** PROVIDED ENTRIES follows **

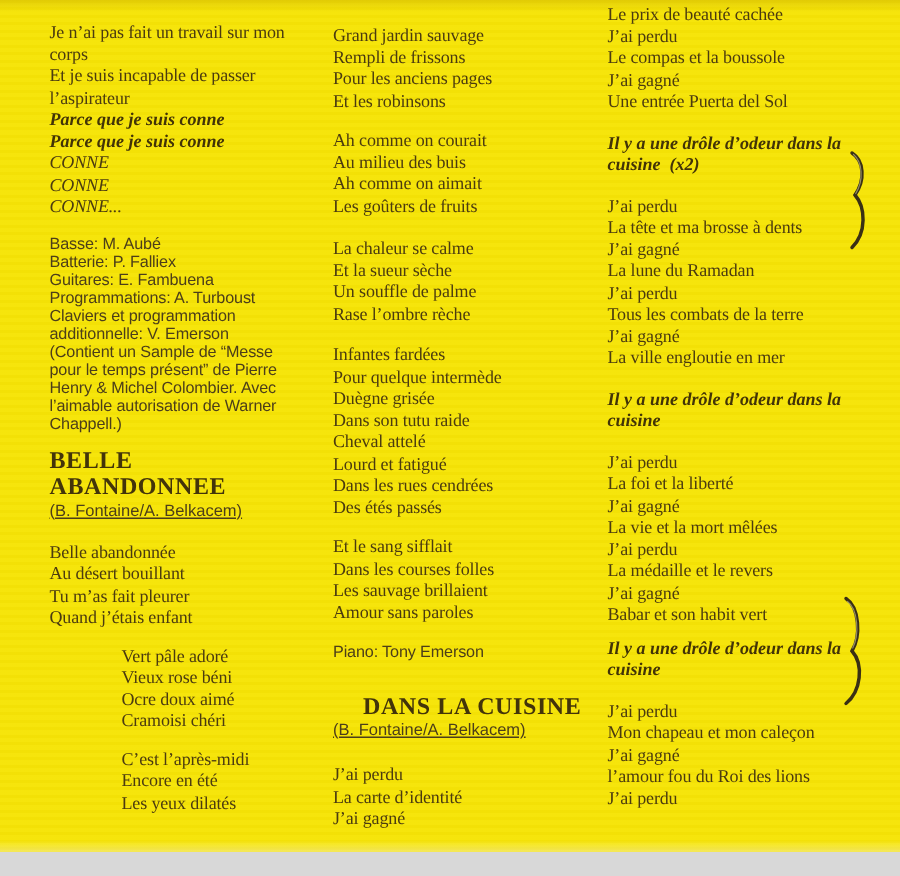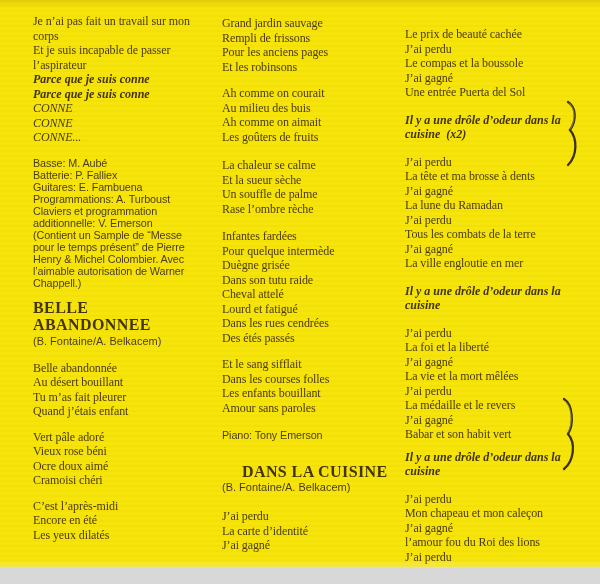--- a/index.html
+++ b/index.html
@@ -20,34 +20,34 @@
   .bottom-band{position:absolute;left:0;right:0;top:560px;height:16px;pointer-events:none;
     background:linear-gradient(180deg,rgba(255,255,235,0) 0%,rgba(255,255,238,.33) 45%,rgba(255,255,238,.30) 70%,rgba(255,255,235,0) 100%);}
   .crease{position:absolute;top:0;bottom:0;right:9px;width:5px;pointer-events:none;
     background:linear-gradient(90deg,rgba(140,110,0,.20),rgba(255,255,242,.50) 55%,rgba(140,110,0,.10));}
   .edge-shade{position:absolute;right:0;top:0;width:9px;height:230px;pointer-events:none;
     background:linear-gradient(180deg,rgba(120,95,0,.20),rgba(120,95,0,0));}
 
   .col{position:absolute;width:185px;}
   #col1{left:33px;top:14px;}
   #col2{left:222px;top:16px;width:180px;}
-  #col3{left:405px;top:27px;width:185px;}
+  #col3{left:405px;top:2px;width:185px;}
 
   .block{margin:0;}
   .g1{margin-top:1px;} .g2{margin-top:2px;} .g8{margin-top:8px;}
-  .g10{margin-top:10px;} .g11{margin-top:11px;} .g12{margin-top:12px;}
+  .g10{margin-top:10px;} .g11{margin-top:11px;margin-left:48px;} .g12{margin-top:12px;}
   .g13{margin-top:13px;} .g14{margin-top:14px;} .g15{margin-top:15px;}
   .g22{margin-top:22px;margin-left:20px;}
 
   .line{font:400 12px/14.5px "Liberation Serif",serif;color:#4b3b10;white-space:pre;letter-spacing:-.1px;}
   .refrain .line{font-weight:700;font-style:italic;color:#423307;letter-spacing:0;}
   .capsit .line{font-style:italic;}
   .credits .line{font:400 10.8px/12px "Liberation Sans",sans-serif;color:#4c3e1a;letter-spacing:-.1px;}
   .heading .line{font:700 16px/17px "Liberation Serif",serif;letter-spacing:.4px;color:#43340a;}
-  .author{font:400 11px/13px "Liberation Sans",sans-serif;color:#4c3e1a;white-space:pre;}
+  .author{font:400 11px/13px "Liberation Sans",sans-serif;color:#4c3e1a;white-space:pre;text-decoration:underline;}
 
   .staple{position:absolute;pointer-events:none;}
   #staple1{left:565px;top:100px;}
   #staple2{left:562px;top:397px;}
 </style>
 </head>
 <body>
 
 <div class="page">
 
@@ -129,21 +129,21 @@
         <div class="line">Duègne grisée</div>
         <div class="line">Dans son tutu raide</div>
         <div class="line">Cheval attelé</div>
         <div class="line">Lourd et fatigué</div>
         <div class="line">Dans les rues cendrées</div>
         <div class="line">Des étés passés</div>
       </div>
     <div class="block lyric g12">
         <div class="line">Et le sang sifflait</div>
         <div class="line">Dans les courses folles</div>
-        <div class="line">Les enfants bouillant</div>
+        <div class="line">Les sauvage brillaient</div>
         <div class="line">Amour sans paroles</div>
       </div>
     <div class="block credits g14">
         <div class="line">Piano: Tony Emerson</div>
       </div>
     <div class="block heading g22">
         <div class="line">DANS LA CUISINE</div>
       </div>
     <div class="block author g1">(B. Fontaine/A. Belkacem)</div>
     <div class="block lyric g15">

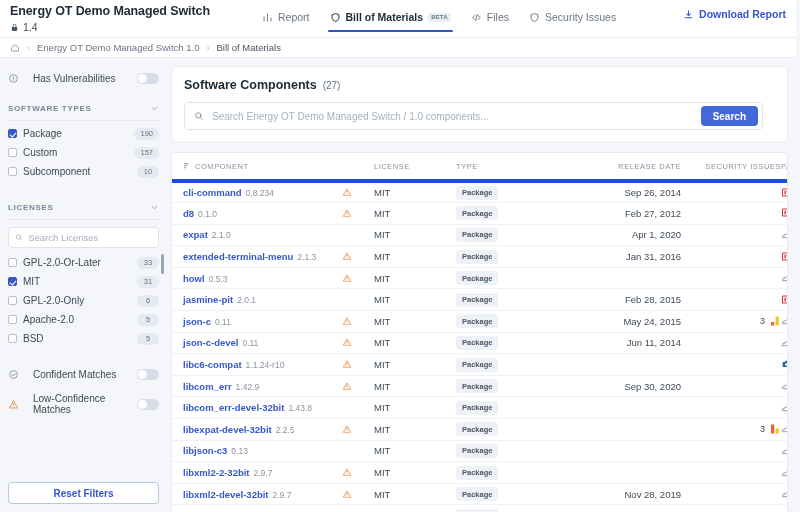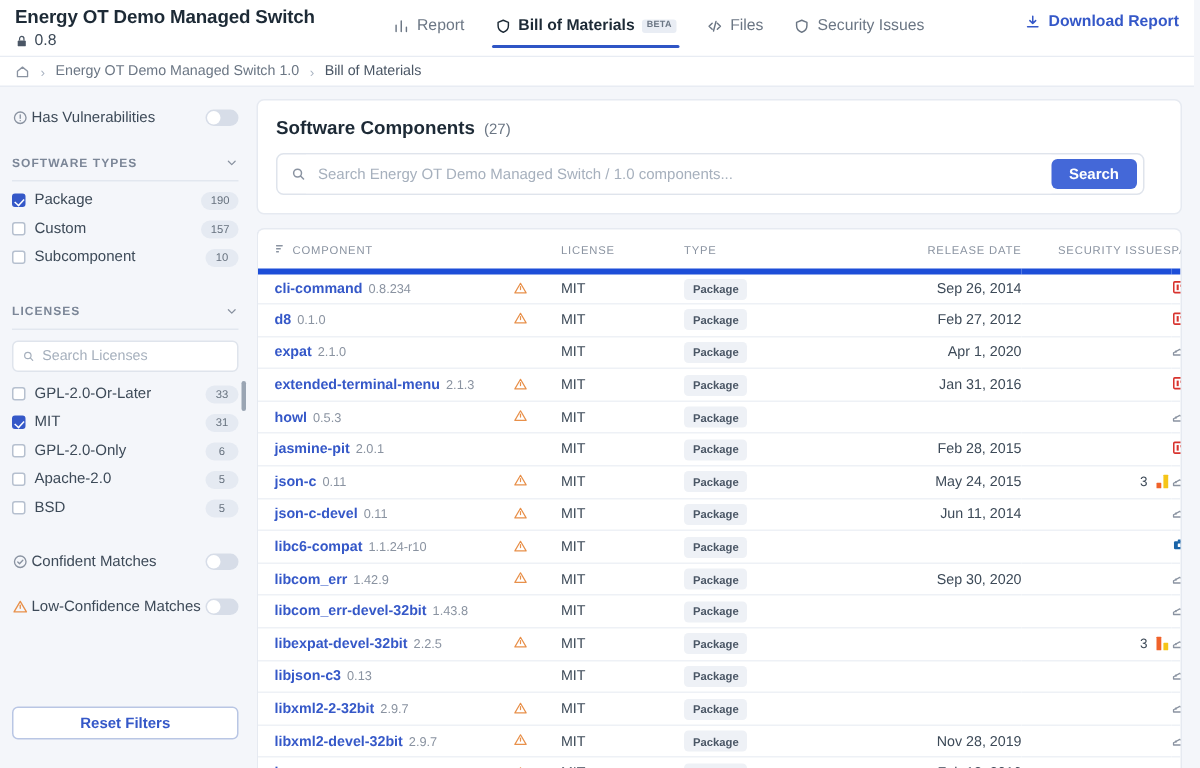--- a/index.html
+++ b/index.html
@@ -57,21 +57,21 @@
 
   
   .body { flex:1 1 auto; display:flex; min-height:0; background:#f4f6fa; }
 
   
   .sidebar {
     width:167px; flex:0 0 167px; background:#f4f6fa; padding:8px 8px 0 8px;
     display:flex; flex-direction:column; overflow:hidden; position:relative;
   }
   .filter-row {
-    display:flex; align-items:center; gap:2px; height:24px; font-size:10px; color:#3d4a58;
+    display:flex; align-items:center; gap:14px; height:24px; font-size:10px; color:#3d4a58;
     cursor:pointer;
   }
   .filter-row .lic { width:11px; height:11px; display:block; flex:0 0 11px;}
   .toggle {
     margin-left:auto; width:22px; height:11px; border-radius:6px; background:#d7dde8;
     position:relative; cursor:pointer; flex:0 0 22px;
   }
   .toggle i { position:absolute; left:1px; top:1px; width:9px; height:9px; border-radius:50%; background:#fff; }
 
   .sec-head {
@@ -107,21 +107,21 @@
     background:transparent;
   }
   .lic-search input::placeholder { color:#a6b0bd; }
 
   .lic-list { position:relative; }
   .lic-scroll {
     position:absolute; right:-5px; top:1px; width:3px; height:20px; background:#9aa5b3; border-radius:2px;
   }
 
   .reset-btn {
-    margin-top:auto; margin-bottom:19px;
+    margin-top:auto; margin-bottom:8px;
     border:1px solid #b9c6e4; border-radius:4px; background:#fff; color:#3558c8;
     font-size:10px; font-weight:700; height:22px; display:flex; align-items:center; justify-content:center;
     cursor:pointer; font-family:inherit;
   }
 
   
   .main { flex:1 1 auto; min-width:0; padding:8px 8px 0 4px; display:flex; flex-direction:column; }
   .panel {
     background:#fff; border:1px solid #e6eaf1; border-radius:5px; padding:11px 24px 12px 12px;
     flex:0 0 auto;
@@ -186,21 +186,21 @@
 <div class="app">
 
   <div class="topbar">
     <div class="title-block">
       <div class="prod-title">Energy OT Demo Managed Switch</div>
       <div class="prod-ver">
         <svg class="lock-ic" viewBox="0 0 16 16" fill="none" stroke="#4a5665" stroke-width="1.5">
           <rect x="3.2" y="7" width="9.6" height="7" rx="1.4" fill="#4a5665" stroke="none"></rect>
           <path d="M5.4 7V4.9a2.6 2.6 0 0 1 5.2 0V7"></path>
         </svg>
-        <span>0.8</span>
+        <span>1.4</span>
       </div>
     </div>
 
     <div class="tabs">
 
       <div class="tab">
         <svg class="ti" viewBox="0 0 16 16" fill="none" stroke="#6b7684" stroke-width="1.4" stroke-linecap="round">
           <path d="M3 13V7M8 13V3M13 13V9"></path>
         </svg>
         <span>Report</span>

** End of PROVIDED ENTRIES **

INSTRUCTIONS FOR THE TASK
Please give the entries again word for word, without any pictures.

WRITTEN RESPONSE
--- a/index.html
+++ b/index.html
@@ -20,34 +20,34 @@
   .bottom-band{position:absolute;left:0;right:0;top:560px;height:16px;pointer-events:none;
     background:linear-gradient(180deg,rgba(255,255,235,0) 0%,rgba(255,255,238,.33) 45%,rgba(255,255,238,.30) 70%,rgba(255,255,235,0) 100%);}
   .crease{position:absolute;top:0;bottom:0;right:9px;width:5px;pointer-events:none;
     background:linear-gradient(90deg,rgba(140,110,0,.20),rgba(255,255,242,.50) 55%,rgba(140,110,0,.10));}
   .edge-shade{position:absolute;right:0;top:0;width:9px;height:230px;pointer-events:none;
     background:linear-gradient(180deg,rgba(120,95,0,.20),rgba(120,95,0,0));}
 
   .col{position:absolute;width:185px;}
   #col1{left:33px;top:14px;}
   #col2{left:222px;top:16px;width:180px;}
-  #col3{left:405px;top:27px;width:185px;}
+  #col3{left:405px;top:2px;width:185px;}
 
   .block{margin:0;}
   .g1{margin-top:1px;} .g2{margin-top:2px;} .g8{margin-top:8px;}
-  .g10{margin-top:10px;} .g11{margin-top:11px;} .g12{margin-top:12px;}
+  .g10{margin-top:10px;} .g11{margin-top:11px;margin-left:48px;} .g12{margin-top:12px;}
   .g13{margin-top:13px;} .g14{margin-top:14px;} .g15{margin-top:15px;}
   .g22{margin-top:22px;margin-left:20px;}
 
   .line{font:400 12px/14.5px "Liberation Serif",serif;color:#4b3b10;white-space:pre;letter-spacing:-.1px;}
   .refrain .line{font-weight:700;font-style:italic;color:#423307;letter-spacing:0;}
   .capsit .line{font-style:italic;}
   .credits .line{font:400 10.8px/12px "Liberation Sans",sans-serif;color:#4c3e1a;letter-spacing:-.1px;}
   .heading .line{font:700 16px/17px "Liberation Serif",serif;letter-spacing:.4px;color:#43340a;}
-  .author{font:400 11px/13px "Liberation Sans",sans-serif;color:#4c3e1a;white-space:pre;}
+  .author{font:400 11px/13px "Liberation Sans",sans-serif;color:#4c3e1a;white-space:pre;text-decoration:underline;}
 
   .staple{position:absolute;pointer-events:none;}
   #staple1{left:565px;top:100px;}
   #staple2{left:562px;top:397px;}
 </style>
 </head>
 <body>
 
 <div class="page">
 
@@ -129,21 +129,21 @@
         <div class="line">Duègne grisée</div>
         <div class="line">Dans son tutu raide</div>
         <div class="line">Cheval attelé</div>
         <div class="line">Lourd et fatigué</div>
         <div class="line">Dans les rues cendrées</div>
         <div class="line">Des étés passés</div>
       </div>
     <div class="block lyric g12">
         <div class="line">Et le sang sifflait</div>
         <div class="line">Dans les courses folles</div>
-        <div class="line">Les enfants bouillant</div>
+        <div class="line">Les sauvage brillaient</div>
         <div class="line">Amour sans paroles</div>
       </div>
     <div class="block credits g14">
         <div class="line">Piano: Tony Emerson</div>
       </div>
     <div class="block heading g22">
         <div class="line">DANS LA CUISINE</div>
       </div>
     <div class="block author g1">(B. Fontaine/A. Belkacem)</div>
     <div class="block lyric g15">

--- a/index.html
+++ b/index.html
@@ -57,21 +57,21 @@
 
   
   .body { flex:1 1 auto; display:flex; min-height:0; background:#f4f6fa; }
 
   
   .sidebar {
     width:167px; flex:0 0 167px; background:#f4f6fa; padding:8px 8px 0 8px;
     display:flex; flex-direction:column; overflow:hidden; position:relative;
   }
   .filter-row {
-    display:flex; align-items:center; gap:2px; height:24px; font-size:10px; color:#3d4a58;
+    display:flex; align-items:center; gap:14px; height:24px; font-size:10px; color:#3d4a58;
     cursor:pointer;
   }
   .filter-row .lic { width:11px; height:11px; display:block; flex:0 0 11px;}
   .toggle {
     margin-left:auto; width:22px; height:11px; border-radius:6px; background:#d7dde8;
     position:relative; cursor:pointer; flex:0 0 22px;
   }
   .toggle i { position:absolute; left:1px; top:1px; width:9px; height:9px; border-radius:50%; background:#fff; }
 
   .sec-head {
@@ -107,21 +107,21 @@
     background:transparent;
   }
   .lic-search input::placeholder { color:#a6b0bd; }
 
   .lic-list { position:relative; }
   .lic-scroll {
     position:absolute; right:-5px; top:1px; width:3px; height:20px; background:#9aa5b3; border-radius:2px;
   }
 
   .reset-btn {
-    margin-top:auto; margin-bottom:19px;
+    margin-top:auto; margin-bottom:8px;
     border:1px solid #b9c6e4; border-radius:4px; background:#fff; color:#3558c8;
     font-size:10px; font-weight:700; height:22px; display:flex; align-items:center; justify-content:center;
     cursor:pointer; font-family:inherit;
   }
 
   
   .main { flex:1 1 auto; min-width:0; padding:8px 8px 0 4px; display:flex; flex-direction:column; }
   .panel {
     background:#fff; border:1px solid #e6eaf1; border-radius:5px; padding:11px 24px 12px 12px;
     flex:0 0 auto;
@@ -186,21 +186,21 @@
 <div class="app">
 
   <div class="topbar">
     <div class="title-block">
       <div class="prod-title">Energy OT Demo Managed Switch</div>
       <div class="prod-ver">
         <svg class="lock-ic" viewBox="0 0 16 16" fill="none" stroke="#4a5665" stroke-width="1.5">
           <rect x="3.2" y="7" width="9.6" height="7" rx="1.4" fill="#4a5665" stroke="none"></rect>
           <path d="M5.4 7V4.9a2.6 2.6 0 0 1 5.2 0V7"></path>
         </svg>
-        <span>0.8</span>
+        <span>1.4</span>
       </div>
     </div>
 
     <div class="tabs">
 
       <div class="tab">
         <svg class="ti" viewBox="0 0 16 16" fill="none" stroke="#6b7684" stroke-width="1.4" stroke-linecap="round">
           <path d="M3 13V7M8 13V3M13 13V9"></path>
         </svg>
         <span>Report</span>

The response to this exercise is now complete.